• WORK REQUEST:
After checking the listing below, say how many of its lines contain the string "trip". Only the number is needed.

═════ DATA TO PROCESS

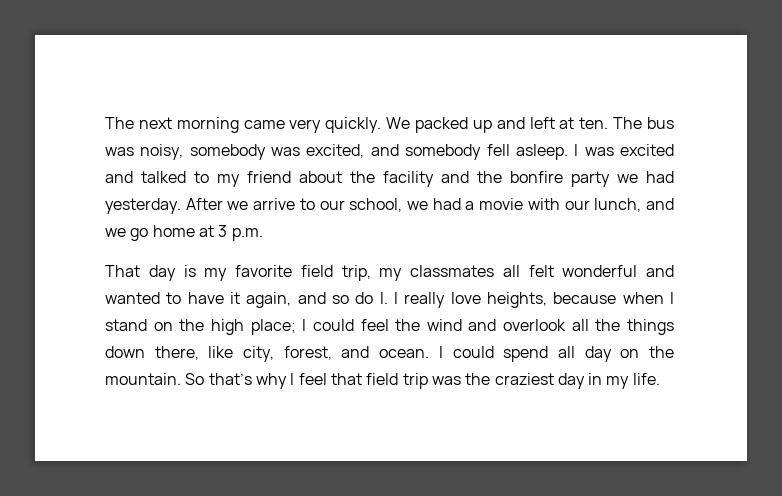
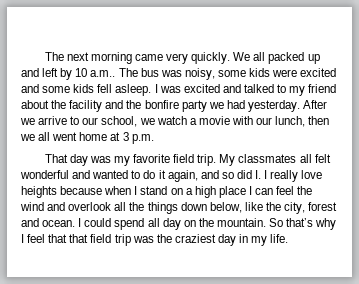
- We packed up and left at ten.
+ We all packed up and left by 10 a.m..
- The bus was noisy, somebody was excited, and somebody fell asleep.
+ The bus was noisy, some kids were excited and some kids fell asleep.
- After we arrive to our school, we had a movie with our lunch, and we go home at 3 p.m.
+ After we arrive to our school, we watch a movie with our lunch, then we all went home at 3 p.m.
- That day is my favorite field trip, my classmates all felt wonderful and wanted to have it again, and so do I. I really love heights, because when I stand on the high place; I could feel the wind and overlook all the things down there, like city, forest, and ocean.
+ That day was my favorite field trip. My classmates all felt wonderful and wanted to do it again, and so did I. I really love heights because when I stand on a high place I can feel the wind and overlook all the things down below, like the city, forest and ocean.
- So that’s why I feel that field trip was the craziest day in my life.
+ So that’s why I feel that that field trip was the craziest day in my life.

══════════

• ANSWER TO THIS TASK:
4